Real-Time Command Dashboard: A low-latency React dashboard that streams alerts, live evidence snapshots, and incident metadata to security teams via Twilio SMS/WhatsApp for rapid response.
SecureVista enables cities to shift from passive monitoring to active, intelligent protection, ensuring safer learning and living environments.
⚙️ How we built it
We engineered a Distributed Edge-Inference Pipeline designed for high throughput.
1. The Vision Backbone (Detection)
We utilized a customized YOLOv8 architecture, fine-tuned on a custom dataset for security-specific classes. To improve localization accuracy in crowded city scenes, we optimized the loss function during training:
$$ \mathcal{L}_{CIoU} = 1 - IoU + \frac{\rho^2(b, b^{gt})}{c^2} + \alpha v $$
2. State Estimation (Tracking)
Detection alone is jittery. To maintain object identity across frames (handling occlusion), we implemented a robust state estimation model using a Kalman Filter. The tracker predicts the future position of a subject using the state update equation:
x̂(k|k) = x̂(k|k−1) + Kₖ · [ zₖ − Hₖ · x̂(k|k−1) ]

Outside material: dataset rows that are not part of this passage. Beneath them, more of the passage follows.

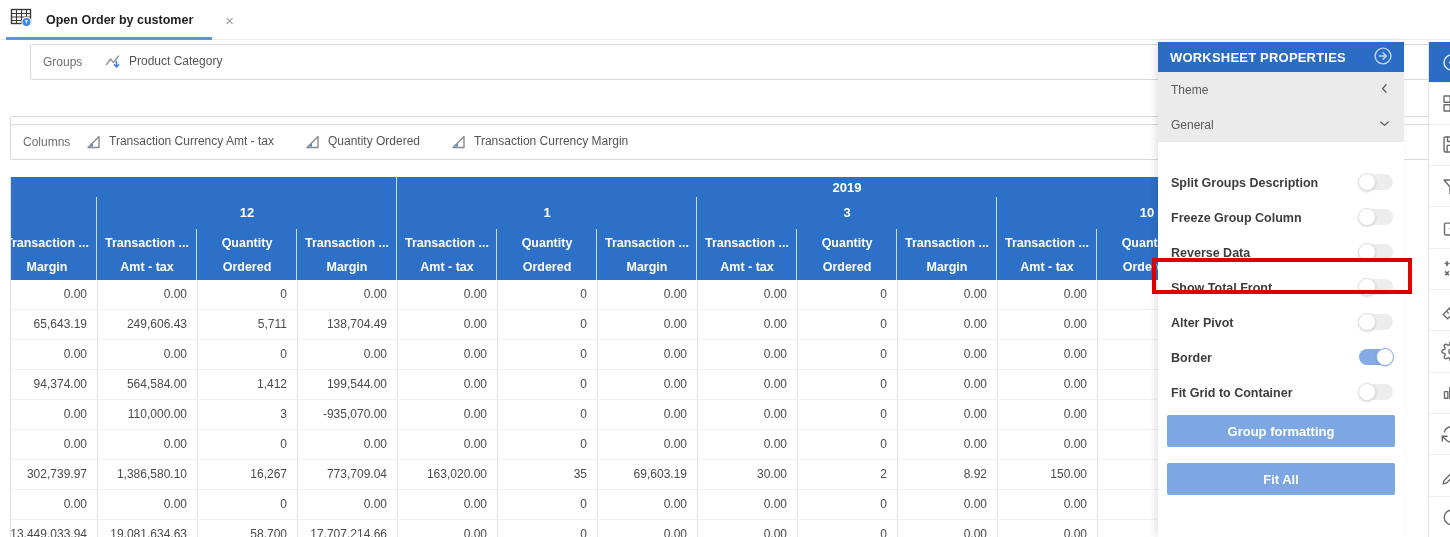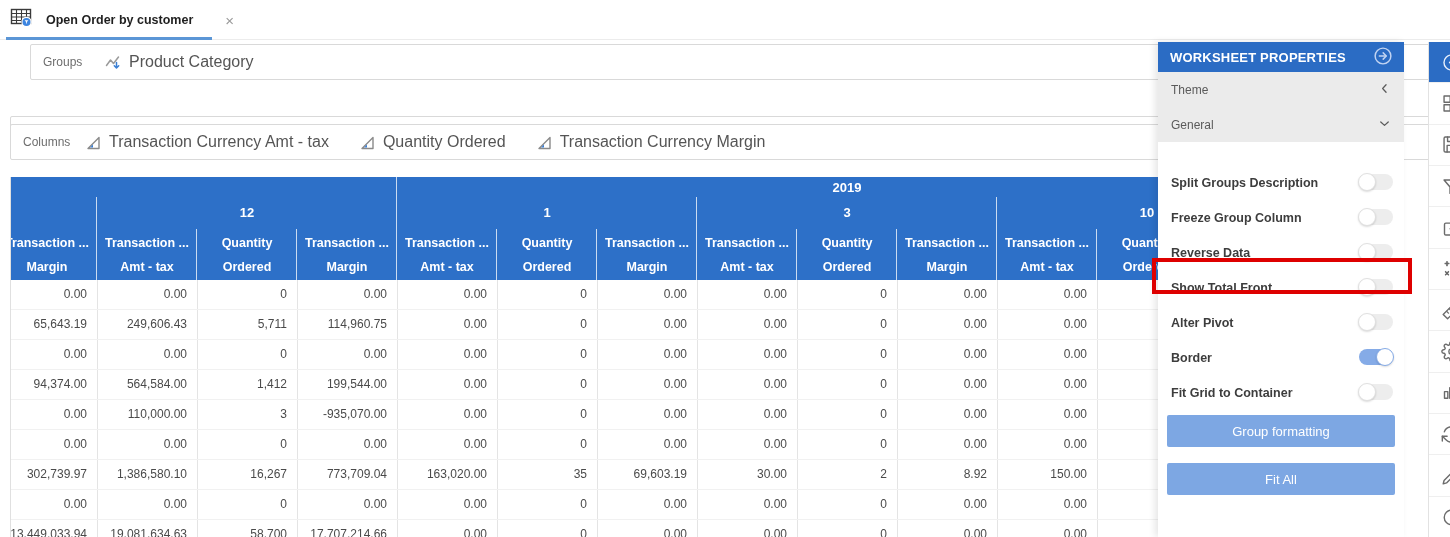--- a/index.html
+++ b/index.html
@@ -16,7 +16,7 @@
   
   .bar{position:absolute;left:10px;width:1430px;height:36px;background:#fff;border:1px solid #d9d9d9;border-radius:2px;display:flex;align-items:center;box-sizing:border-box;}
   .bar-label{width:62px;padding-left:12px;font-size:12px;color:#6e6e6e;flex:0 0 auto;}
-  .bar-item{display:flex;align-items:flex-end;margin-right:30px;font-size:16px;color:#555;}
+  .bar-item{display:flex;align-items:flex-start;margin-right:30px;font-size:12px;color:#555;}
   .bar-item .ic{display:inline-flex;margin-right:7px;}
 
   

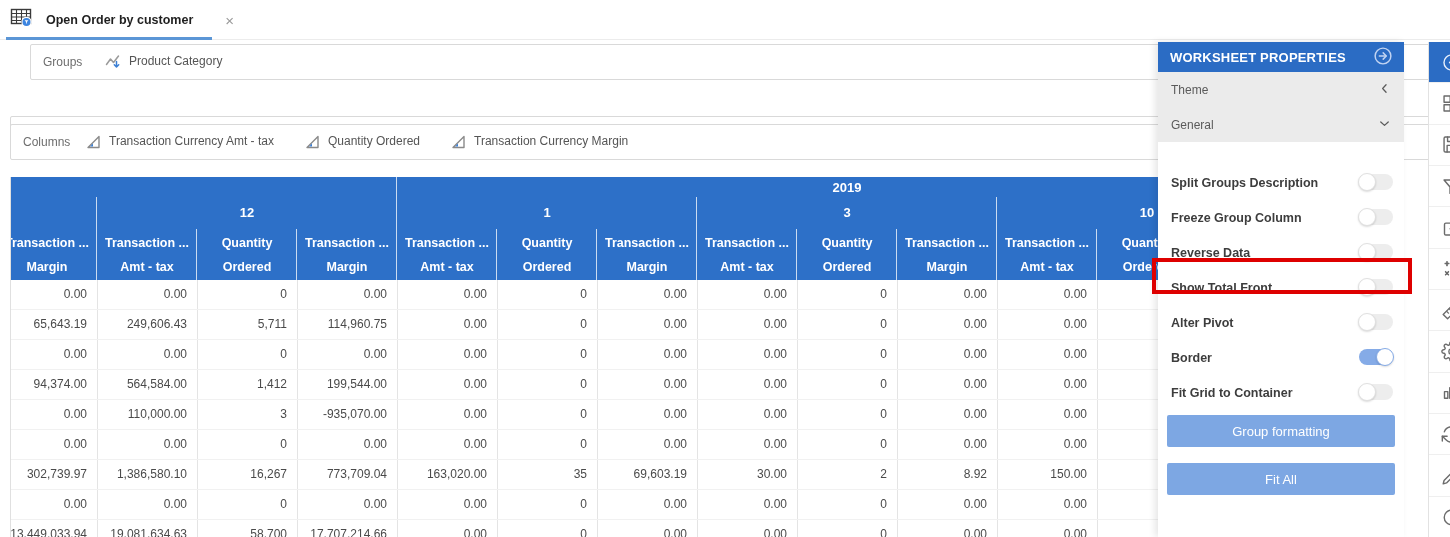--- a/index.html
+++ b/index.html
@@ -269,7 +269,7 @@
           <div class="dc">65,643.19</div>
           <div class="dc">249,606.43</div>
           <div class="dc">5,711</div>
-          <div class="dc">114,960.75</div>
+          <div class="dc">138,704.49</div>
           <div class="dc">0.00</div>
           <div class="dc">0</div>
           <div class="dc">0.00</div>

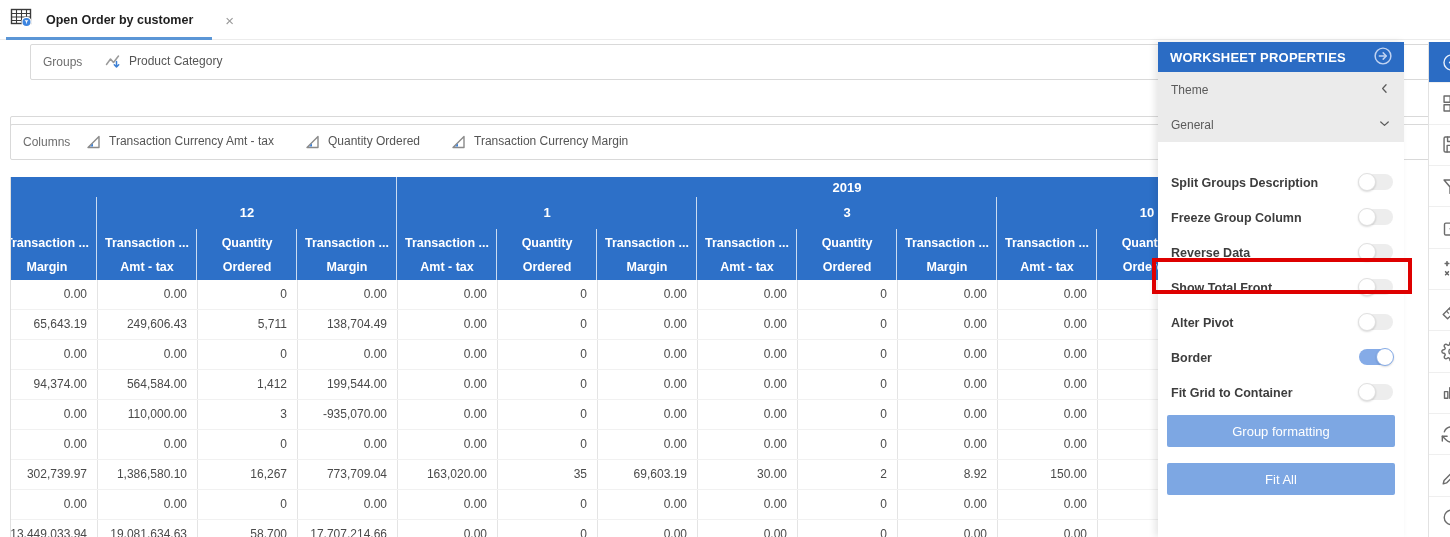--- a/index.html
+++ b/index.html
@@ -47,7 +47,7 @@
   .tg .knob{position:absolute;top:-1px;left:-1px;width:18px;height:18px;border-radius:50%;background:#fff;border:1px solid #e0e0e0;box-sizing:border-box;box-shadow:0 1px 2px rgba(0,0,0,.15);}
   .tg.on{background:#85abe7;}
   .tg.on .knob{left:17px;border-color:#85abe7;}
-  .pbtn{margin:15px 9px 0 9px;height:32px;background:#7da7e3;color:#fff;display:flex;align-items:center;justify-content:center;font-size:13px;font-weight:400;border-radius:2px;cursor:pointer;}
+  .pbtn{margin:15px 9px 0 9px;height:32px;background:#7da7e3;color:#fff;display:flex;align-items:center;justify-content:center;font-size:13px;font-weight:700;border-radius:2px;cursor:pointer;}
   .pbtn + .pbtn{margin-top:16px;}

This allows SecureVista to "remember" a threat even if they briefly pass behind a pillar. Simultaneously, we run MediaPipe for pose estimation to detect specific actions like falling or crouching.
3. Asynchronous Orchestration
To prevent the inference engine from blocking the video stream, we used Python's threading module to decouple the frame capture from the processing logic.
- Frame Buffer: A LIFO (Last-In-First-Out) queue ensures the model always processes the latest frame, dropping older ones if the GPU is saturated.
- Communication: We used FastAPI with WebSockets to push alerts to the frontend in real-time (<100ms latency), rather than having the client poll the server.
🌍 Impact
SecureVista transforms urban surveillance from passive monitoring into an intelligent, real-time decision system, significantly reducing the delay between incident occurrence and response (Δt). In modern smart cities, where thousands of cameras generate continuous data streams, the real challenge is not visibility but timely action.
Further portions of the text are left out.